JohnathanKong
JohnathanKong

Reputation: 1307

Random Result Pagination

I currently have a listing of data that has a randomly generated order listing. Right now there is no pagination, so it is easy for me to generate a randomly ordered list. As my list of data grows, it gets slower because of all the data, so the obvious solution is pagination. The issue that I have with pagination is that I cannot randomly generate the order every time the page loads, so my manager and I have come to the conclusion that a list will have to be pre-generated ahead of time and will be re-generated every x amount of time. Now the issue is how do we store this generated list? There are four options that we've come up with:

  1. Session (takes up ram on the server)
  2. Cookies (more data is transmitted. Think about thousands of integer values transmitted to the user)
  3. Flat File (Implementation might take a bit of time. Not an extreme amount, but a little longer than the rest)
  4. database (a cron job will run ever x amount of time and do a mass update on all records. Our worry is that if there is too much data, it might slow down the system if people are hitting the server during an update.)

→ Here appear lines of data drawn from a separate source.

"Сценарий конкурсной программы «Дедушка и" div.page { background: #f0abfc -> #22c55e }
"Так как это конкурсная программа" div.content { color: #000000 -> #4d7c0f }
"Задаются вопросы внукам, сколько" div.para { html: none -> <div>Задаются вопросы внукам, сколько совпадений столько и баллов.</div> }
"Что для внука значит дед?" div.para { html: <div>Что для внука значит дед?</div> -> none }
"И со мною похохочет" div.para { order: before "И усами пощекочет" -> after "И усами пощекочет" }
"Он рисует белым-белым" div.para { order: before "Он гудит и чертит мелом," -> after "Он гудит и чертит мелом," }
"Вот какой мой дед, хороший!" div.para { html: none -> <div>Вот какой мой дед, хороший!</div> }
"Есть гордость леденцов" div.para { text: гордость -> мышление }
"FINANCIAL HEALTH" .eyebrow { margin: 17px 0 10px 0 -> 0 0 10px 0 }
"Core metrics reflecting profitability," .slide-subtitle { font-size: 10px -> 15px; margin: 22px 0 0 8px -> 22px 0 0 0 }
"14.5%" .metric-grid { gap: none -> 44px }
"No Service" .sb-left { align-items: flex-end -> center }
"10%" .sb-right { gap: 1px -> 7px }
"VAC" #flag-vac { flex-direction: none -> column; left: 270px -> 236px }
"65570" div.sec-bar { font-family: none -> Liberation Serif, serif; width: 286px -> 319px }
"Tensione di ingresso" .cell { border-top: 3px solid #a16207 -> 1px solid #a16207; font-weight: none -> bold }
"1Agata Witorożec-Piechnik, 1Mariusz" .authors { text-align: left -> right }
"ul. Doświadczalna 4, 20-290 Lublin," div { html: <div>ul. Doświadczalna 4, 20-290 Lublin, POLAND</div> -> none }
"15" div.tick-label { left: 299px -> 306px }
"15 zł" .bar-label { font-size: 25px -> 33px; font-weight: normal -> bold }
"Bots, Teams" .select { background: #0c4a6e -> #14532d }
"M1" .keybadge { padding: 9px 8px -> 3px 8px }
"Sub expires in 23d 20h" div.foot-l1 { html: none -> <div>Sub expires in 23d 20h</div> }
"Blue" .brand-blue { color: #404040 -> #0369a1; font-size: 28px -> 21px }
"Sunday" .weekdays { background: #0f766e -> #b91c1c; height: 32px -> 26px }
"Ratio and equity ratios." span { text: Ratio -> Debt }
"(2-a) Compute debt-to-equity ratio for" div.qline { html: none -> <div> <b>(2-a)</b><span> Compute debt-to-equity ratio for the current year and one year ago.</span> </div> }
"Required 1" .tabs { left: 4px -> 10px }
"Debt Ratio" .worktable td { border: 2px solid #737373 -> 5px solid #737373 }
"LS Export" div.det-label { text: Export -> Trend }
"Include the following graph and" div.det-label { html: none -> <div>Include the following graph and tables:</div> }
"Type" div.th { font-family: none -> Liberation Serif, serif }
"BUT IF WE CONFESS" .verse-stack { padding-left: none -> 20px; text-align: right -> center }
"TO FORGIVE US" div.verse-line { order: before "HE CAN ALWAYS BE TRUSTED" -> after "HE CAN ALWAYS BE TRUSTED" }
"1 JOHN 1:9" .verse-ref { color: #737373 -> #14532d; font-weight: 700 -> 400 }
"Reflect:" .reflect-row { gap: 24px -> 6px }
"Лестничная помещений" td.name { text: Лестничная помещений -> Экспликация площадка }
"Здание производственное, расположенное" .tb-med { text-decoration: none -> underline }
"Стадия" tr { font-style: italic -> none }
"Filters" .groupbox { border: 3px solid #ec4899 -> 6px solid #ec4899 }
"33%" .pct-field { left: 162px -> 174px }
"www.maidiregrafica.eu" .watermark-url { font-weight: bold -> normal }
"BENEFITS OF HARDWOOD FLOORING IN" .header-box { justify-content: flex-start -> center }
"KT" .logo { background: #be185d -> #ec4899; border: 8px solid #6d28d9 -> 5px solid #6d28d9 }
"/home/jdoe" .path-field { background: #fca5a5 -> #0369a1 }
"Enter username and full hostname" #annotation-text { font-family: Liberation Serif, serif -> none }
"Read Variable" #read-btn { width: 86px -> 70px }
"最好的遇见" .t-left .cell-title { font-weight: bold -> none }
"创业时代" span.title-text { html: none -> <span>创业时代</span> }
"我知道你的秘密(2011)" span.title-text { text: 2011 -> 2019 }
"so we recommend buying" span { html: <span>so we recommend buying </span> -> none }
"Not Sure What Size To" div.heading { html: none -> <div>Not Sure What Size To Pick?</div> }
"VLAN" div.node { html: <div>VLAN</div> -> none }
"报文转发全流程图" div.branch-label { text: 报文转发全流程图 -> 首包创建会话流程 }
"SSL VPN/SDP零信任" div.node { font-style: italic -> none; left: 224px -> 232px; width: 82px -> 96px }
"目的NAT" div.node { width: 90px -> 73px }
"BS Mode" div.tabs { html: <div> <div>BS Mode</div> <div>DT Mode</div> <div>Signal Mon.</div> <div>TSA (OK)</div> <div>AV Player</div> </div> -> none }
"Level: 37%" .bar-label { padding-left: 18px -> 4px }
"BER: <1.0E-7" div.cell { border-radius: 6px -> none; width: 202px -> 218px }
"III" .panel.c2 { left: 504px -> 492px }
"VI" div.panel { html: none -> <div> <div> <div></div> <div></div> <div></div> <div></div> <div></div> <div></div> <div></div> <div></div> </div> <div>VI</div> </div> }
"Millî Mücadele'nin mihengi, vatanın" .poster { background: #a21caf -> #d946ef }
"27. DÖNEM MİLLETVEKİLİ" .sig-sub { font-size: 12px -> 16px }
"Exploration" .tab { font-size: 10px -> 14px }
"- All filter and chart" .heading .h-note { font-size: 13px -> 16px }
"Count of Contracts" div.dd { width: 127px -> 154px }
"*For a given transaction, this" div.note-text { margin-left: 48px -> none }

If there are any other solutions which seem better than pre-generated time-based lists, I'd love to hear about them.

Thanks.

UPDATE: An answer that I really liked, but was deleted for some reason, was that someone mentioned the use of a SEED, then I can store the seed instead of a list of ids, which would cut-down my data storage and simplify everything. I just tested the solution, and it works almost flawlessly. The only problem is that when I use LIMIT, everything will screw up. Does anyone have an suggestions to that? I don't want to have to generate all the data every time, I just want to use LIMIT * , . If I use this with a seed though, the numbers always reset, as it should.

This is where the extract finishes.